🤖 AI Summary
Traditional multi-objective reinforcement learning (MORL) methods relying on large-population evolutionary search suffer from low sample efficiency and high environmental interaction overhead. To address this, we propose a population-free, unified online/offline Pareto front tracking framework. Our approach operates in four stages: Pareto vertex policy initialization, continuous front tracking, dynamic weight adjustment for sparse regions, and policy aggregation—thereby eliminating dependence on large-scale population evolution. The proposed Pareto tracking mechanism, coupled with adaptive sparse-weight sampling, significantly improves front coverage and sample efficiency. Evaluated on seven continuous-control benchmarks, our method achieves superior hypervolume performance compared to state-of-the-art approaches, while requiring fewer environment interactions and lower hardware overhead.
📝 Abstract
Multi-objective reinforcement learning (MORL) plays a pivotal role in addressing multi-criteria decision-making problems in the real world. The multi-policy (MP) based methods are widely used to obtain high-quality Pareto front approximation for the MORL problems. However, traditional MP methods only rely on the online reinforcement learning (RL) and adopt the evolutionary framework with a large policy population. This may lead to sample inefficiency and/or overwhelmed agent-environment interactions in practice. By forsaking the evolutionary framework, we propose the novel Multi-policy Pareto Front Tracking (MPFT) framework without maintaining any policy population, where both online and offline MORL algorithms can be applied. The proposed MPFT framework includes four stages: Stage 1 approximates all the Pareto-vertex policies, whose mapping to the objective space fall on the vertices of the Pareto front.
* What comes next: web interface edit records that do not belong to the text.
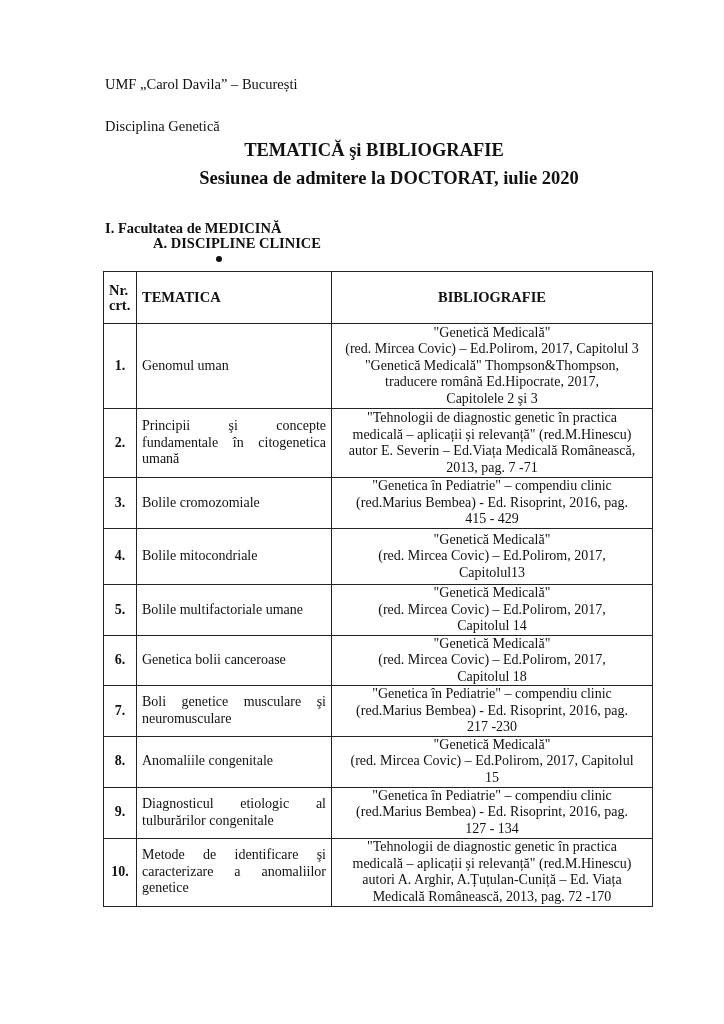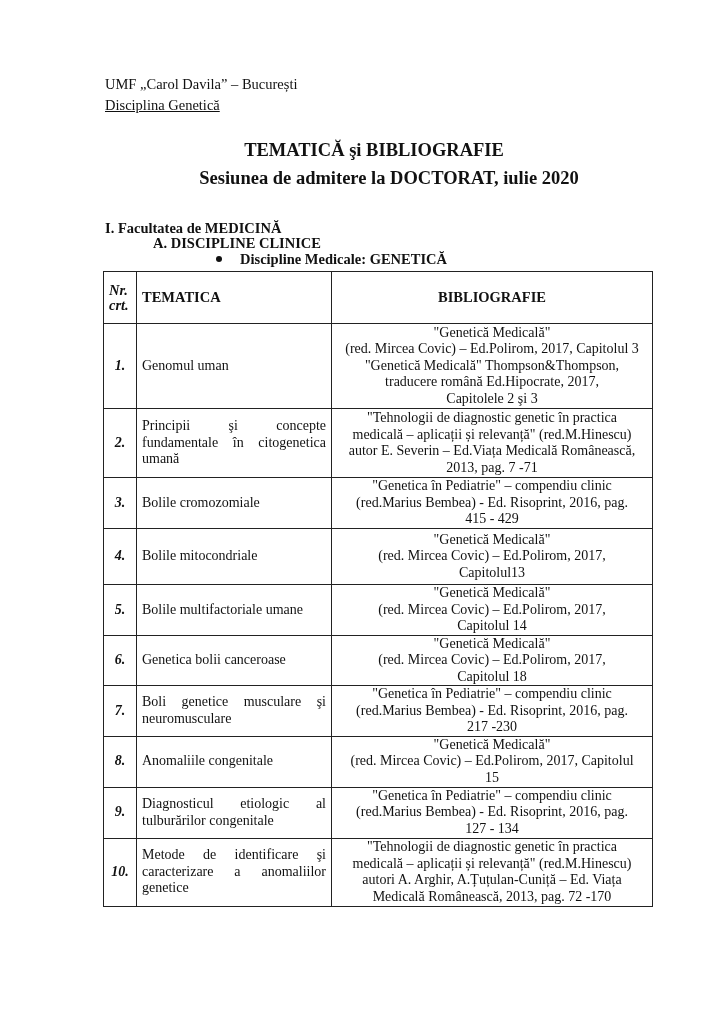--- a/index.html
+++ b/index.html
@@ -25,7 +25,7 @@
 <body>
 
 <div class="abs header-line" style="top:76px;">UMF „Carol Davila” – București</div>
-<div class="abs header-line" style="top:97px;text-decoration:underline;">Disciplina Genetică</div>
+<div class="abs header-line" style="top:118px;">Disciplina Genetică</div>
 
 <div class="abs title" style="top:140px; padding-left:24px; box-sizing:border-box;">TEMATICĂ şi BIBLIOGRAFIE</div>
 <div class="abs title" style="top:168px; padding-left:54px; box-sizing:border-box;">Sesiunea de admitere la DOCTORAT, iulie 2020</div>

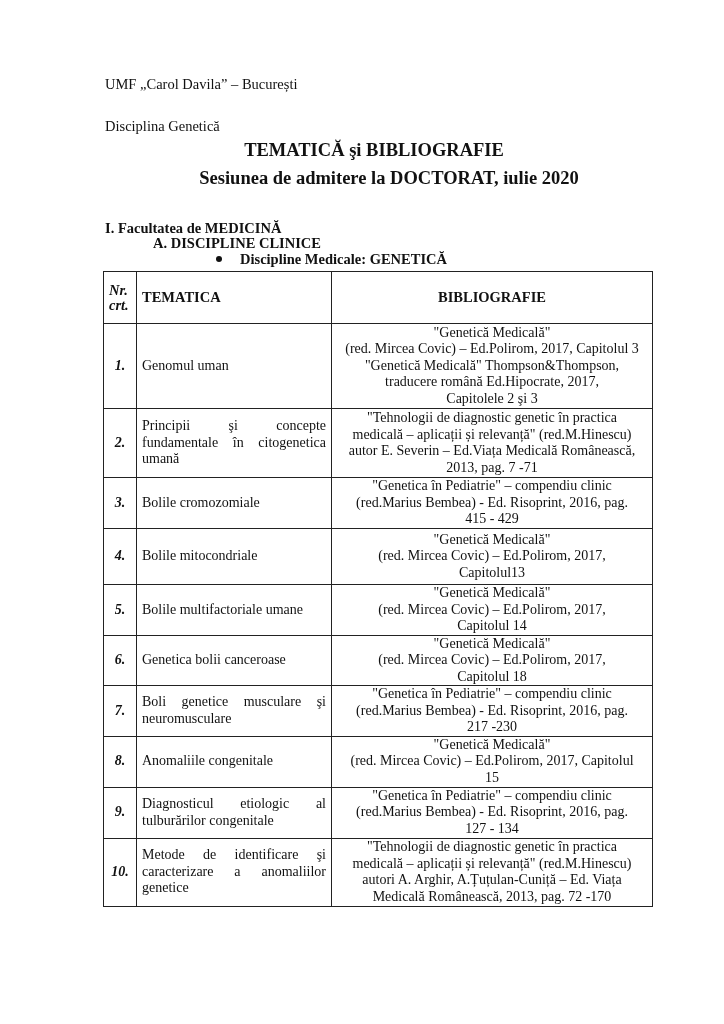--- a/index.html
+++ b/index.html
@@ -33,7 +33,7 @@
 <div class="abs section" style="left:105px; top:220px;">I. Facultatea de MEDICINĂ</div>
 <div class="abs section" style="left:153px; top:235px;">A. DISCIPLINE CLINICE</div>
 <div class="abs section" style="left:216px; top:251px;">
-  <span class="bullet-dot"></span><span>Discipline Medicale: GENETICĂ</span>
+  <span class="bullet-dot"></span>
 </div>
 
 <table class="tbl">

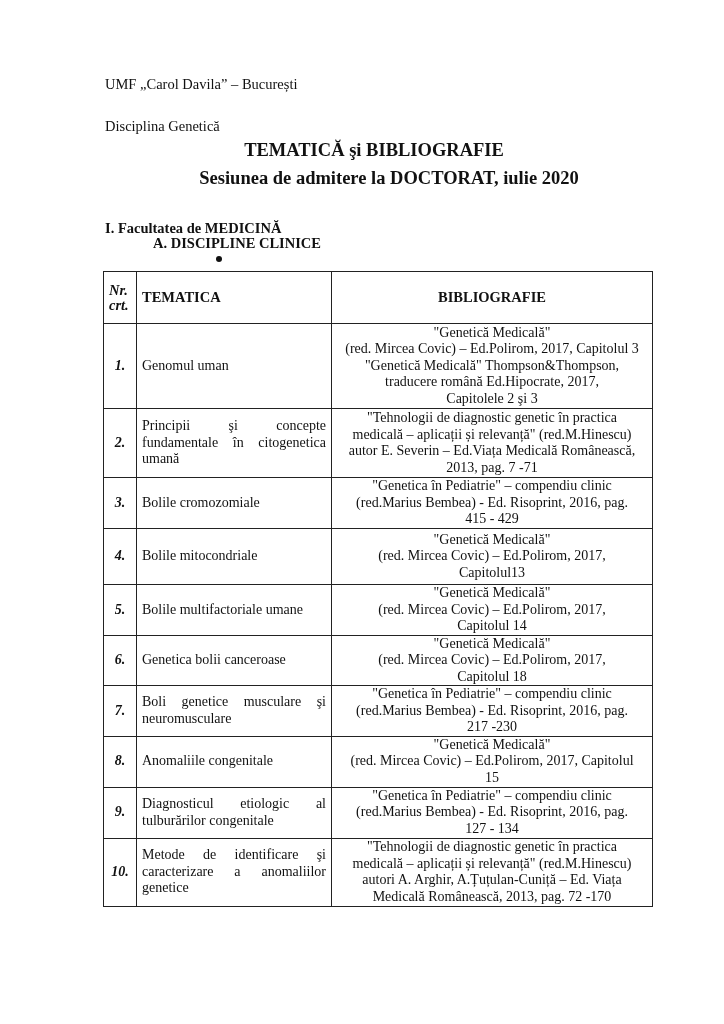--- a/index.html
+++ b/index.html
@@ -15,7 +15,7 @@
               font-size: 14px; line-height: 16.5px; }
   table.tbl td, table.tbl th { border: 1.6px solid #222; padding: 0 5px; vertical-align: middle; }
   table.tbl th { font-weight: bold; font-size: 14.5px; }
-  .c-nr { width: 22px; text-align: center; font-weight: bold; padding: 0 3px; font-style: italic; }
+  .c-nr { width: 22px; text-align: center; font-weight: bold; padding: 0 3px; }
   th.c-nr { font-weight: normal; font-size: 13px; text-align: left; line-height: 15px; }
   .c-tem { width: 184px; text-align: justify; text-align-last: left; }
   .c-bib { text-align: center; }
Stage 2 designs the new Pareto tracking mechanism to track the Pareto front, starting from each of the Pareto-vertex policies. Stage 3 identifies the sparse regions in the tracked Pareto front, and introduces a new objective weight adjustment method to fill the sparse regions. Finally, by combining all the policies tracked in Stages 2 and 3, Stage 4 approximates the Pareto front. Experiments are conducted on seven different continuous-action robotic control tasks with both online and offline MORL algorithms, and demonstrate the superior hypervolume performance of our proposed MPFT approach over the state-of-the-art benchmarks, with significantly reduced agent-environment interactions and hardware requirements.